Dawei Lu, of the Southern University of Science and Technology in China, and his colleagues apparently broke this law with a molecule of crotonic acid, which contains carbon, hydrogen and oxygen atoms. The researchers used the nuclei of four of its carbon atoms as qubits, which are the building blocks of quantum computers and can store quantum information. When used in computing, researchers normally control the quantum states of qubits with bursts of electromagnetic radiation, but in this case the team exploited this control to flow heat from a colder, lower-temperature qubit to a hotter qubit.
This would never happen spontaneously to something in our macroscopic world, like a cup of coffee, because it would require additional energy to fuel the reflux.
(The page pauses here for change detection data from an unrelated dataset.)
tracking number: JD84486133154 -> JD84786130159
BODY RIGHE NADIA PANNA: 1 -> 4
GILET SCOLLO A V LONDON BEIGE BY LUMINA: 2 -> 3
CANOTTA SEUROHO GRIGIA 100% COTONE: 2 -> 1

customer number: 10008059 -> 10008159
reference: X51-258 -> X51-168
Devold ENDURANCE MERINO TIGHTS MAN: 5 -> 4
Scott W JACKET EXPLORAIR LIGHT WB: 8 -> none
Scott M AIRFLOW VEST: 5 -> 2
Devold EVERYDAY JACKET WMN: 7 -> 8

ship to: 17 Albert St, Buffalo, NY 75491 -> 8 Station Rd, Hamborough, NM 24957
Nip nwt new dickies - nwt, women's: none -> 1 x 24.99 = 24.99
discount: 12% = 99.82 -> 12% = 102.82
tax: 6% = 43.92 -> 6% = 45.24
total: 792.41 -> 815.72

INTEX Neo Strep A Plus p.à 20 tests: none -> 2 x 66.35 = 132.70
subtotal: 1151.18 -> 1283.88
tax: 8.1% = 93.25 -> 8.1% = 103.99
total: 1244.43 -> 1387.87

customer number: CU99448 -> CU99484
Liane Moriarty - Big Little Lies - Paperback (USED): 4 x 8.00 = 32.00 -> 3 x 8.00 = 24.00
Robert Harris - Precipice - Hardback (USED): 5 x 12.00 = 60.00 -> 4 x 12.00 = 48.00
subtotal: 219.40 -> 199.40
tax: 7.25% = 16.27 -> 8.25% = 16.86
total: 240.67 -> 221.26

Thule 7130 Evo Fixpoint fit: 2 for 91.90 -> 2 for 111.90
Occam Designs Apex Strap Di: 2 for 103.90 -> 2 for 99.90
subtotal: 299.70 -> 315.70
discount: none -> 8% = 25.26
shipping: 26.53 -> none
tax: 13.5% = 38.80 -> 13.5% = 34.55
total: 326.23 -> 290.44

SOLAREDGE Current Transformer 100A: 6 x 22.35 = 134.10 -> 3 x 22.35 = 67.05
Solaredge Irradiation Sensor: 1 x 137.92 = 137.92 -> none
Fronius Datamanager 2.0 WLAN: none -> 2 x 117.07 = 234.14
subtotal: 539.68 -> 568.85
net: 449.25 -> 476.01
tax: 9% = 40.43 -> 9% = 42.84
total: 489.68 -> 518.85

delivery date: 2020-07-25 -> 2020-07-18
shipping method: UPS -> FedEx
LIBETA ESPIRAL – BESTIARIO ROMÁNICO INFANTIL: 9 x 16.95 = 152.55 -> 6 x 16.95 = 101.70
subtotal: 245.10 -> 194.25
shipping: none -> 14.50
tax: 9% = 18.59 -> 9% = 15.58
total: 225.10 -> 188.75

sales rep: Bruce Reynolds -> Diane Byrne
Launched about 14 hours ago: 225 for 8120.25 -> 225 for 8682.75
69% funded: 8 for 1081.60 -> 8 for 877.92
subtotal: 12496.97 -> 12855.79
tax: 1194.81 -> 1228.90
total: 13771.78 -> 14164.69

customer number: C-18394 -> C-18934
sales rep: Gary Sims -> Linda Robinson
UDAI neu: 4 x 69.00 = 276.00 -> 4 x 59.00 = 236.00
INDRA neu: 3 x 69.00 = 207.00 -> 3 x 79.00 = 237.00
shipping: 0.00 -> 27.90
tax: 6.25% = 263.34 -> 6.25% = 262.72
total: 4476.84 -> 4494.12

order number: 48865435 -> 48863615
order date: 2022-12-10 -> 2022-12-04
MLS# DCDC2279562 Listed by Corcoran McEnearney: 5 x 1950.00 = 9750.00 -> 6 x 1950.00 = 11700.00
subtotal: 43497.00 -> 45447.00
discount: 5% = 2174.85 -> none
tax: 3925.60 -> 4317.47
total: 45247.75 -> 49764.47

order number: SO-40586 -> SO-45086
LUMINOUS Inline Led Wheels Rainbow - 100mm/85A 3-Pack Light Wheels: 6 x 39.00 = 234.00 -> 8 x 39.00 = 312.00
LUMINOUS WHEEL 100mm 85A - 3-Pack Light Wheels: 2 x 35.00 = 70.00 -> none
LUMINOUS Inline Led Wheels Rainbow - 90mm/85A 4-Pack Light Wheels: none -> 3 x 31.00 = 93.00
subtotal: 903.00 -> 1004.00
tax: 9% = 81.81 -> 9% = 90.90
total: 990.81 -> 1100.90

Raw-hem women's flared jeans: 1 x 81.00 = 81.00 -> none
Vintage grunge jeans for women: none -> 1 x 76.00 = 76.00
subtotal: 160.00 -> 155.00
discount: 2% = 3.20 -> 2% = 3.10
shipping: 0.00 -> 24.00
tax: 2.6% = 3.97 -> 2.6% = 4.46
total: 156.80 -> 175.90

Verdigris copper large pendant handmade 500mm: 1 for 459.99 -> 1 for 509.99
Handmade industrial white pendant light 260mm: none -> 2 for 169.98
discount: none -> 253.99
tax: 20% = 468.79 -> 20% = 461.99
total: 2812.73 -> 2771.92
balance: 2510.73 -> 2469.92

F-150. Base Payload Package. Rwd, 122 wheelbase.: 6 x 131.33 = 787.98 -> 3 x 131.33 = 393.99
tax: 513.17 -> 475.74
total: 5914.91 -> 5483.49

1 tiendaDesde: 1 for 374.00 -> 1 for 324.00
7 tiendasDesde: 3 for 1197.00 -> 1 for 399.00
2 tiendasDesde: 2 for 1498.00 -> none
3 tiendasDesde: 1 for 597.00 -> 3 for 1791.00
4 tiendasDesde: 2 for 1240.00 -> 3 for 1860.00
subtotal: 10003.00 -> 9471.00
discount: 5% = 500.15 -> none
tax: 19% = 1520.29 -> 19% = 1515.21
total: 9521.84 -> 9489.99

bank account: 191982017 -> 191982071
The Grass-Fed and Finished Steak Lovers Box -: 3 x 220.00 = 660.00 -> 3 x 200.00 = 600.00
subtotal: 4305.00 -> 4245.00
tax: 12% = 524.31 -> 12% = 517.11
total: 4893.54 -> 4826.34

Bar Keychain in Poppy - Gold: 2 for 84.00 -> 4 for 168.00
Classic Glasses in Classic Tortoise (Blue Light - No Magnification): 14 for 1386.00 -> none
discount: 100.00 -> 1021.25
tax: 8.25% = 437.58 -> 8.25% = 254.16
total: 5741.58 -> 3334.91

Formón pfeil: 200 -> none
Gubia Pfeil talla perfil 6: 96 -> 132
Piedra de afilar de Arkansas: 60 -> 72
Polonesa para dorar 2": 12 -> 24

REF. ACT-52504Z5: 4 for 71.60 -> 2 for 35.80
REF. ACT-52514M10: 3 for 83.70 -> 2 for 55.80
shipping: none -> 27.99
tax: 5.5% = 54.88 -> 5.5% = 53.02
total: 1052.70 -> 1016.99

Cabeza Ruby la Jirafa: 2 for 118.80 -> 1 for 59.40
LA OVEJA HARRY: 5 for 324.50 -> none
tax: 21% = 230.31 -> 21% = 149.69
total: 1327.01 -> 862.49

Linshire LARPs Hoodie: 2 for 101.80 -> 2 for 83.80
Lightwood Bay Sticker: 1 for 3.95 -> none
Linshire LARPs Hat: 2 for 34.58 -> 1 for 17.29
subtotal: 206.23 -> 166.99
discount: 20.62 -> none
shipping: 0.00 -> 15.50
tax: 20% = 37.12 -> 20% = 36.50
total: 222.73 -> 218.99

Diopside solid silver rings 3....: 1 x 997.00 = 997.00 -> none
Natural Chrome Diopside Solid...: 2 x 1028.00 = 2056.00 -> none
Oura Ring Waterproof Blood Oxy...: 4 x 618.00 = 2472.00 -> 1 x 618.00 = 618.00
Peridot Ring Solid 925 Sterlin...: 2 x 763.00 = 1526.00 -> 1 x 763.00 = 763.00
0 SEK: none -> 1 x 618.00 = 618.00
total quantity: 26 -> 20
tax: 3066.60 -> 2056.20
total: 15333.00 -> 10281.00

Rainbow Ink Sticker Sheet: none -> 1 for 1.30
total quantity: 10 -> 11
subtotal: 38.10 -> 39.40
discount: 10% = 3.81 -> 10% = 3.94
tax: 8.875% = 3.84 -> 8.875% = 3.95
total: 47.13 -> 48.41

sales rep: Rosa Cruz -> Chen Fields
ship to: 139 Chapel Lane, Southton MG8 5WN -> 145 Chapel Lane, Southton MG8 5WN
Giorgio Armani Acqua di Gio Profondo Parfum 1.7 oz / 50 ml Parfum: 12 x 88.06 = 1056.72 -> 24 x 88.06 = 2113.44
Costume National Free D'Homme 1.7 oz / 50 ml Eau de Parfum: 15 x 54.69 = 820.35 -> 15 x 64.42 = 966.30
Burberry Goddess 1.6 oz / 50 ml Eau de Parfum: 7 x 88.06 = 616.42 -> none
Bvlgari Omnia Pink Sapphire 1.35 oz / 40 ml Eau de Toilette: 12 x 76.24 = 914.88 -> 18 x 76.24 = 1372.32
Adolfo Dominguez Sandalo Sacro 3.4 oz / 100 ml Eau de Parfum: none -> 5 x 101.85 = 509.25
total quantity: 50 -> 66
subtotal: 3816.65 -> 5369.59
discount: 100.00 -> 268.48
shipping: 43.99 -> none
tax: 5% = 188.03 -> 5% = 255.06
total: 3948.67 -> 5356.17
But in the quantum context, other forms of fuel are available – in this case, a form of quantum information called “coherence”. “By injecting and controlling this quantum information, we can reverse the direction of heat flow,” says Lu. “We were excited.”
The fact that the laws of thermodynamics break down in the quantum realm is perhaps not surprising, since they were established in the 19th century, about 100 years before quantum physics was formalized. To solve this problem, Lu and his colleagues calculated the “apparent temperature” of each qubit, which is a change in conventional temperature that explains certain quantum properties of an object, such as coherence, and saw the second law of thermodynamics satisfied again and heat flow from a higher apparent temperature to a lower temperature.
Roberto Serra, of ABC Federal University in Brazil, says quantum properties such as coherence can be seen as a type of thermodynamic resource analogous to the way, for example, heat is a resource used to operate a steam engine. He says that when these quantum and microscopic resources are manipulated, the laws of thermodynamics can apparently be broken. “But the usual laws of thermodynamics were developed thinking that we don’t have access to these microscopic states. This is only an apparent violation because we have to write new laws considering that we have this access,” says Serra.
The researchers now want to turn their heat inversion experiment into a more practical protocol for controlling heat between qubits, says Lu. Beyond discovering fundamental links between quantum information and heat, discovering new practical ways to cool qubits could improve quantum computers. This could be of great importance to the burgeoning quantum computing industry because, ultimately, even conventional computers can only perform as well as if they can avoid heating up, Serra says.